___ DATA TO USE

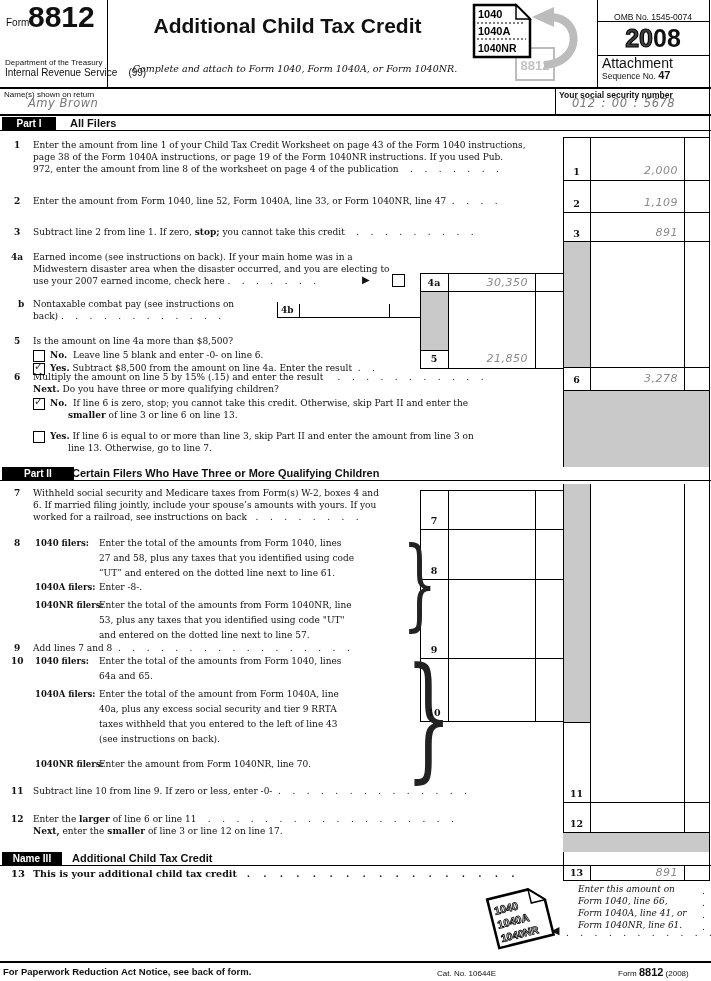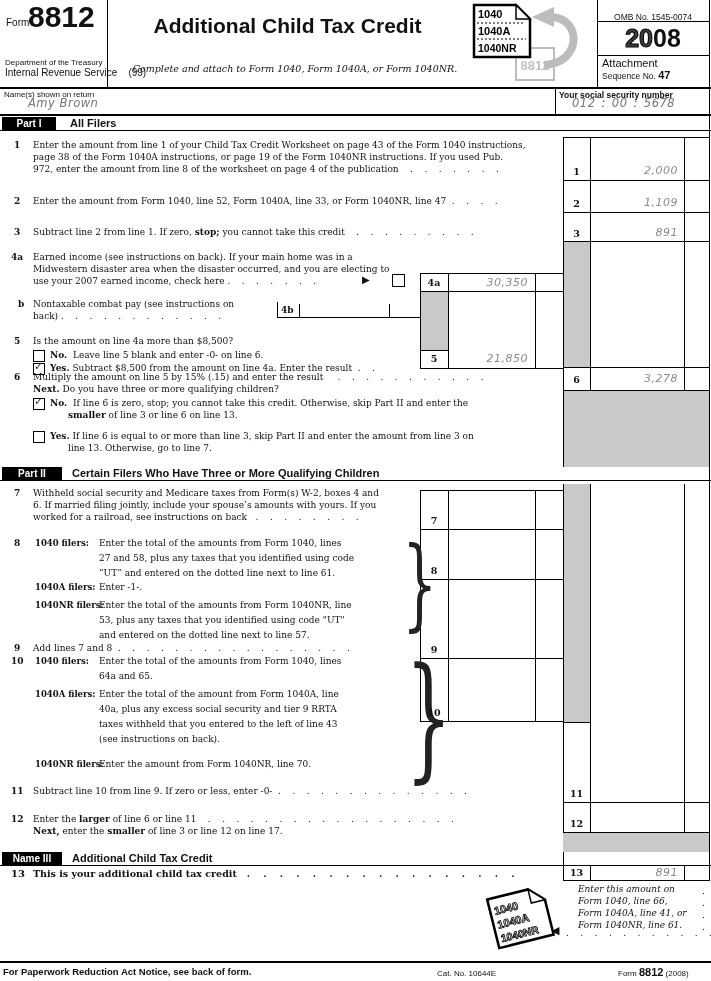--- a/index.html
+++ b/index.html
@@ -56,21 +56,21 @@
     <line x1="7" y1="37" x2="56" y2="37" stroke="#000" stroke-width="1" stroke-dasharray="2,2"></line>
     <text x="8" y="16" font-family="Liberation Sans,sans-serif" font-size="11" font-weight="bold" fill="#000">1040</text>
     <text x="8" y="33" font-family="Liberation Sans,sans-serif" font-size="11" font-weight="bold" fill="#000">1040A</text>
     <text x="8" y="50" font-family="Liberation Sans,sans-serif" font-size="10.5" font-weight="bold" fill="#000">1040NR</text>
   </svg>
 
   <div class="t sans" style="left:597px;top:11px;width:112px;text-align:center;font-size:8.5px">OMB No. 1545-0074</div>
   <div class="hl" style="left:597px;top:21px;width:112px"></div>
   <div class="t sans b" style="left:597px;top:24px;width:112px;text-align:center;font-size:25px;line-height:28px"><span class="yr20">20</span><span>08</span></div>
   <div class="hl" style="left:597px;top:55px;width:112px"></div>
-  <div class="t sans" style="left:602px;top:58px;font-size:11px;line-height:11px">Attachment</div>
+  <div class="t sans" style="left:602px;top:58px;font-size:14px;line-height:11px">Attachment</div>
   <div class="t sans" style="left:602px;top:69px;font-size:8.5px;line-height:12px"><span>Sequence No. </span><span class="b" style="font-size:11px">47</span></div>
 
   <div class="vl" style="left:555px;top:87px;height:28px"></div>
   <div class="hl" style="left:0;top:114px;width:711px;height:2px"></div>
   <div class="t sans" style="left:4px;top:89px;font-size:8px">Name(s) shown on return</div>
   <div class="hand" style="left:28px;top:96px">Amy Brown</div>
   <div class="t sans b" style="left:559px;top:89px;font-size:8.5px">Your social security number</div>
   <div class="hand" style="left:572px;top:96px"><span>012</span><span style="color:#555;padding:0 6px">:</span><span>00</span><span style="color:#555;padding:0 6px">:</span><span>5678</span></div>
 
   <div class="bar" style="left:2px;top:117px;width:54px">Part I</div>
@@ -149,21 +149,21 @@
   <div class="t" style="left:33px;top:383px"><span class="b">Next.</span><span> Do you have three or more qualifying children?</span></div>
   <div class="cb ck" style="left:33px;top:398px"></div>
   <div class="t" style="left:50px;top:397px"><span class="b">No.</span><span>  </span><span>If line 6 is zero, stop; you cannot take this credit. Otherwise, skip Part II and enter the</span></div>
   <div class="t" style="left:68px;top:409px"><span class="b">smaller</span><span> of line 3 or line 6 on line 13.</span></div>
   <div class="cb" style="left:33px;top:431px"></div>
   <div class="t" style="left:50px;top:430px"><span class="b">Yes.</span><span> </span><span>If line 6 is equal to or more than line 3, skip Part II and enter the amount from line 3 on</span></div>
   <div class="t" style="left:68px;top:442px">line 13. Otherwise, go to line 7.</div>
   <div class="num" style="left:563px;top:374px;width:27px">6</div>
   <div class="val" style="left:590px;top:372px;width:88px">3,278</div>
 
-  <div class="bar" style="left:2px;top:467px;width:60px">Part II</div>
+  <div class="bar" style="left:2px;top:467px;width:72px">Part II</div>
   <div class="bt" style="left:72px;top:467px">Certain Filers Who Have Three or More Qualifying Children</div>
   <div class="hl" style="left:0;top:480px;width:711px"></div>
 
   <div class="gray" style="left:564px;top:484px;width:26px;height:238px"></div>
   <div class="vl" style="left:563px;top:484px;height:397px"></div>
   <div class="vl" style="left:590px;top:484px;height:349px"></div>
   <div class="vl" style="left:684px;top:484px;height:349px"></div>
   <div class="hl" style="left:563px;top:722px;width:27px"></div>
   <div class="vl" style="left:420px;top:490px;height:231px"></div>
   <div class="vl" style="left:448px;top:490px;height:231px"></div>
@@ -180,21 +180,21 @@
   <div class="t" style="left:33px;top:511px">worked for a railroad, see instructions on back   .    .    .    .    .    .    .    .</div>
   <div class="num" style="left:420px;top:515px;width:28px">7</div>
   <div class="val" style="left:448px;top:514px;width:80px"></div>
 
   <div class="t b" style="left:14px;top:537px">8</div>
   <div class="t b" style="left:35px;top:537px;font-size:8.5px">1040 filers:</div>
   <div class="t" style="left:99px;top:537px">Enter the total of the amounts from Form 1040, lines</div>
   <div class="t" style="left:99px;top:552px">27 and 58, plus any taxes that you identified using code</div>
   <div class="t" style="left:99px;top:567px">“UT” and entered on the dotted line next to line 61.</div>
   <div class="t b" style="left:35px;top:581px;font-size:8.5px">1040A filers:</div>
-  <div class="t" style="left:99px;top:581px">Enter -1-.</div>
+  <div class="t" style="left:99px;top:581px">Enter -8-.</div>
   <div class="t b" style="left:35px;top:599px;font-size:8.5px">1040NR filers:</div>
   <div class="t" style="left:99px;top:599px">Enter the total of the amounts from Form 1040NR, line</div>
   <div class="t" style="left:99px;top:614px">53, plus any taxes that you identified using code "UT"</div>
   <div class="t" style="left:99px;top:629px">and entered on the dotted line next to line 57.</div>
   <div class="brace" style="left:388px;top:531px;font-size:100px;line-height:106px;transform:scaleX(.55)">}</div>
   <div class="num" style="left:420px;top:565px;width:28px">8</div>
   <div class="val" style="left:448px;top:564px;width:80px"></div>
 
   <div class="t b" style="left:14px;top:642px">9</div>
   <div class="t" style="left:33px;top:642px">Add lines 7 and 8  .    .    .    .    .    .    .    .    .    .    .    .    .    .    .    .    .</div>

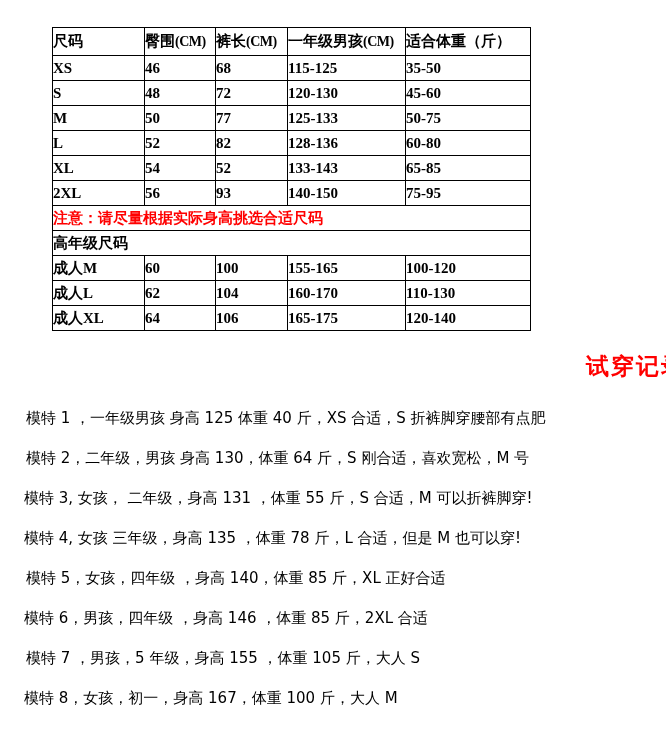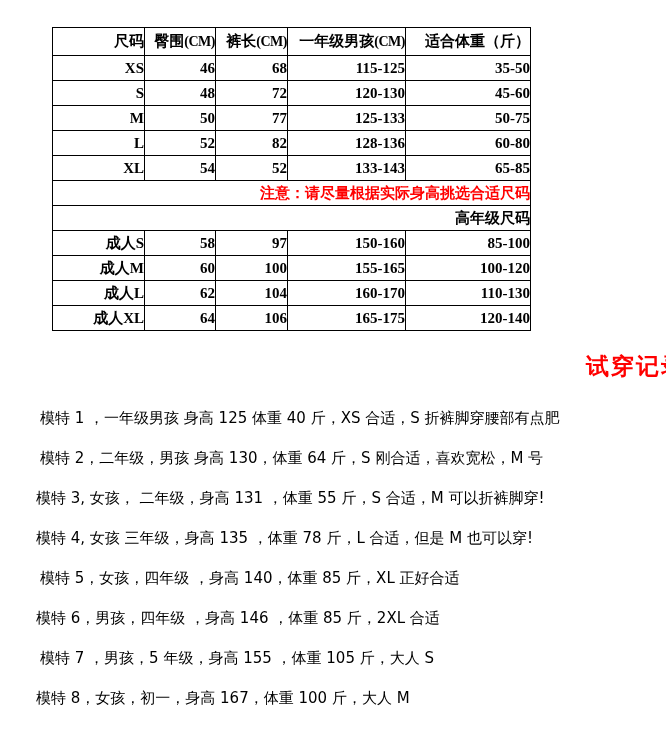--- a/index.html
+++ b/index.html
@@ -24,21 +24,21 @@
   }
   table.size-table {
     border-collapse: collapse;
     width: 478px;
     table-layout: fixed;
     font-family: "Liberation Serif", "DejaVu Serif", serif;
   }
   table.size-table td,
   table.size-table th {
     border: 1.6px solid #000000;
-    text-align: right;
+    text-align: left;
     vertical-align: middle;
     font-weight: bold;
     font-size: 15px;
     height: 24px;
     line-height: 24px;
     padding: 0;
     white-space: nowrap;
   }
   col.c-size   { width: 92px; }
   col.c-hip    { width: 71px; }
@@ -96,22 +96,22 @@
   }
   .review-line {
     font-family: "DejaVu Sans", "Liberation Sans", sans-serif;
     font-size: 15px;
     color: #000000;
     height: 40px;
     line-height: 40px;
     white-space: nowrap;
     padding-left: 40px;
   }
-  .review-line.indent-2 { padding-left: 40px; }
-  .review-line.indent-3 { padding-left: 36px; }
+  .review-line.indent-2 { padding-left: 26px; }
+  .review-line.indent-3 { padding-left: 24px; }
 </style>
 </head>
 <body>
 
 <div class="size-table-wrap">
   <table class="size-table">
     <colgroup>
       <col class="c-size">
         <col class="c-hip">
         <col class="c-len">
@@ -156,32 +156,32 @@
         <td>128-136</td>
         <td>60-80</td>
       </tr>
       <tr>
         <td>XL</td>
         <td>54</td>
         <td>52</td>
         <td>133-143</td>
         <td>65-85</td>
       </tr>
+      <tr>
+        <td>2XL</td>
+        <td>56</td>
+        <td>93</td>
+        <td>140-150</td>
+        <td>75-95</td>
+      </tr>
       <tr class="note-row">
         <td colspan="5">注意：请尽量根据实际身高挑选合适尺码</td>
       </tr>
       <tr class="section-row">
         <td colspan="5">高年级尺码</td>
-      </tr>
-      <tr>
-        <td>成人S</td>
-        <td>58</td>
-        <td>97</td>
-        <td>150-160</td>
-        <td>85-100</td>
       </tr>
       <tr>
         <td>成人M</td>
         <td>60</td>
         <td>100</td>
         <td>155-165</td>
         <td>100-120</td>
       </tr>
       <tr>
         <td>成人L</td>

______

YOUR TASK: Word for word, set down every record, keeping the images out.

FINISHED TASK:
--- a/index.html
+++ b/index.html
@@ -56,21 +56,21 @@
     <line x1="7" y1="37" x2="56" y2="37" stroke="#000" stroke-width="1" stroke-dasharray="2,2"></line>
     <text x="8" y="16" font-family="Liberation Sans,sans-serif" font-size="11" font-weight="bold" fill="#000">1040</text>
     <text x="8" y="33" font-family="Liberation Sans,sans-serif" font-size="11" font-weight="bold" fill="#000">1040A</text>
     <text x="8" y="50" font-family="Liberation Sans,sans-serif" font-size="10.5" font-weight="bold" fill="#000">1040NR</text>
   </svg>
 
   <div class="t sans" style="left:597px;top:11px;width:112px;text-align:center;font-size:8.5px">OMB No. 1545-0074</div>
   <div class="hl" style="left:597px;top:21px;width:112px"></div>
   <div class="t sans b" style="left:597px;top:24px;width:112px;text-align:center;font-size:25px;line-height:28px"><span class="yr20">20</span><span>08</span></div>
   <div class="hl" style="left:597px;top:55px;width:112px"></div>
-  <div class="t sans" style="left:602px;top:58px;font-size:11px;line-height:11px">Attachment</div>
+  <div class="t sans" style="left:602px;top:58px;font-size:14px;line-height:11px">Attachment</div>
   <div class="t sans" style="left:602px;top:69px;font-size:8.5px;line-height:12px"><span>Sequence No. </span><span class="b" style="font-size:11px">47</span></div>
 
   <div class="vl" style="left:555px;top:87px;height:28px"></div>
   <div class="hl" style="left:0;top:114px;width:711px;height:2px"></div>
   <div class="t sans" style="left:4px;top:89px;font-size:8px">Name(s) shown on return</div>
   <div class="hand" style="left:28px;top:96px">Amy Brown</div>
   <div class="t sans b" style="left:559px;top:89px;font-size:8.5px">Your social security number</div>
   <div class="hand" style="left:572px;top:96px"><span>012</span><span style="color:#555;padding:0 6px">:</span><span>00</span><span style="color:#555;padding:0 6px">:</span><span>5678</span></div>
 
   <div class="bar" style="left:2px;top:117px;width:54px">Part I</div>
@@ -149,21 +149,21 @@
   <div class="t" style="left:33px;top:383px"><span class="b">Next.</span><span> Do you have three or more qualifying children?</span></div>
   <div class="cb ck" style="left:33px;top:398px"></div>
   <div class="t" style="left:50px;top:397px"><span class="b">No.</span><span>  </span><span>If line 6 is zero, stop; you cannot take this credit. Otherwise, skip Part II and enter the</span></div>
   <div class="t" style="left:68px;top:409px"><span class="b">smaller</span><span> of line 3 or line 6 on line 13.</span></div>
   <div class="cb" style="left:33px;top:431px"></div>
   <div class="t" style="left:50px;top:430px"><span class="b">Yes.</span><span> </span><span>If line 6 is equal to or more than line 3, skip Part II and enter the amount from line 3 on</span></div>
   <div class="t" style="left:68px;top:442px">line 13. Otherwise, go to line 7.</div>
   <div class="num" style="left:563px;top:374px;width:27px">6</div>
   <div class="val" style="left:590px;top:372px;width:88px">3,278</div>
 
-  <div class="bar" style="left:2px;top:467px;width:60px">Part II</div>
+  <div class="bar" style="left:2px;top:467px;width:72px">Part II</div>
   <div class="bt" style="left:72px;top:467px">Certain Filers Who Have Three or More Qualifying Children</div>
   <div class="hl" style="left:0;top:480px;width:711px"></div>
 
   <div class="gray" style="left:564px;top:484px;width:26px;height:238px"></div>
   <div class="vl" style="left:563px;top:484px;height:397px"></div>
   <div class="vl" style="left:590px;top:484px;height:349px"></div>
   <div class="vl" style="left:684px;top:484px;height:349px"></div>
   <div class="hl" style="left:563px;top:722px;width:27px"></div>
   <div class="vl" style="left:420px;top:490px;height:231px"></div>
   <div class="vl" style="left:448px;top:490px;height:231px"></div>
@@ -180,21 +180,21 @@
   <div class="t" style="left:33px;top:511px">worked for a railroad, see instructions on back   .    .    .    .    .    .    .    .</div>
   <div class="num" style="left:420px;top:515px;width:28px">7</div>
   <div class="val" style="left:448px;top:514px;width:80px"></div>
 
   <div class="t b" style="left:14px;top:537px">8</div>
   <div class="t b" style="left:35px;top:537px;font-size:8.5px">1040 filers:</div>
   <div class="t" style="left:99px;top:537px">Enter the total of the amounts from Form 1040, lines</div>
   <div class="t" style="left:99px;top:552px">27 and 58, plus any taxes that you identified using code</div>
   <div class="t" style="left:99px;top:567px">“UT” and entered on the dotted line next to line 61.</div>
   <div class="t b" style="left:35px;top:581px;font-size:8.5px">1040A filers:</div>
-  <div class="t" style="left:99px;top:581px">Enter -1-.</div>
+  <div class="t" style="left:99px;top:581px">Enter -8-.</div>
   <div class="t b" style="left:35px;top:599px;font-size:8.5px">1040NR filers:</div>
   <div class="t" style="left:99px;top:599px">Enter the total of the amounts from Form 1040NR, line</div>
   <div class="t" style="left:99px;top:614px">53, plus any taxes that you identified using code "UT"</div>
   <div class="t" style="left:99px;top:629px">and entered on the dotted line next to line 57.</div>
   <div class="brace" style="left:388px;top:531px;font-size:100px;line-height:106px;transform:scaleX(.55)">}</div>
   <div class="num" style="left:420px;top:565px;width:28px">8</div>
   <div class="val" style="left:448px;top:564px;width:80px"></div>
 
   <div class="t b" style="left:14px;top:642px">9</div>
   <div class="t" style="left:33px;top:642px">Add lines 7 and 8  .    .    .    .    .    .    .    .    .    .    .    .    .    .    .    .    .</div>

--- a/index.html
+++ b/index.html
@@ -24,21 +24,21 @@
   }
   table.size-table {
     border-collapse: collapse;
     width: 478px;
     table-layout: fixed;
     font-family: "Liberation Serif", "DejaVu Serif", serif;
   }
   table.size-table td,
   table.size-table th {
     border: 1.6px solid #000000;
-    text-align: right;
+    text-align: left;
     vertical-align: middle;
     font-weight: bold;
     font-size: 15px;
     height: 24px;
     line-height: 24px;
     padding: 0;
     white-space: nowrap;
   }
   col.c-size   { width: 92px; }
   col.c-hip    { width: 71px; }
@@ -96,22 +96,22 @@
   }
   .review-line {
     font-family: "DejaVu Sans", "Liberation Sans", sans-serif;
     font-size: 15px;
     color: #000000;
     height: 40px;
     line-height: 40px;
     white-space: nowrap;
     padding-left: 40px;
   }
-  .review-line.indent-2 { padding-left: 40px; }
-  .review-line.indent-3 { padding-left: 36px; }
+  .review-line.indent-2 { padding-left: 26px; }
+  .review-line.indent-3 { padding-left: 24px; }
 </style>
 </head>
 <body>
 
 <div class="size-table-wrap">
   <table class="size-table">
     <colgroup>
       <col class="c-size">
         <col class="c-hip">
         <col class="c-len">
@@ -156,32 +156,32 @@
         <td>128-136</td>
         <td>60-80</td>
       </tr>
       <tr>
         <td>XL</td>
         <td>54</td>
         <td>52</td>
         <td>133-143</td>
         <td>65-85</td>
       </tr>
+      <tr>
+        <td>2XL</td>
+        <td>56</td>
+        <td>93</td>
+        <td>140-150</td>
+        <td>75-95</td>
+      </tr>
       <tr class="note-row">
         <td colspan="5">注意：请尽量根据实际身高挑选合适尺码</td>
       </tr>
       <tr class="section-row">
         <td colspan="5">高年级尺码</td>
-      </tr>
-      <tr>
-        <td>成人S</td>
-        <td>58</td>
-        <td>97</td>
-        <td>150-160</td>
-        <td>85-100</td>
       </tr>
       <tr>
         <td>成人M</td>
         <td>60</td>
         <td>100</td>
         <td>155-165</td>
         <td>100-120</td>
       </tr>
       <tr>
         <td>成人L</td>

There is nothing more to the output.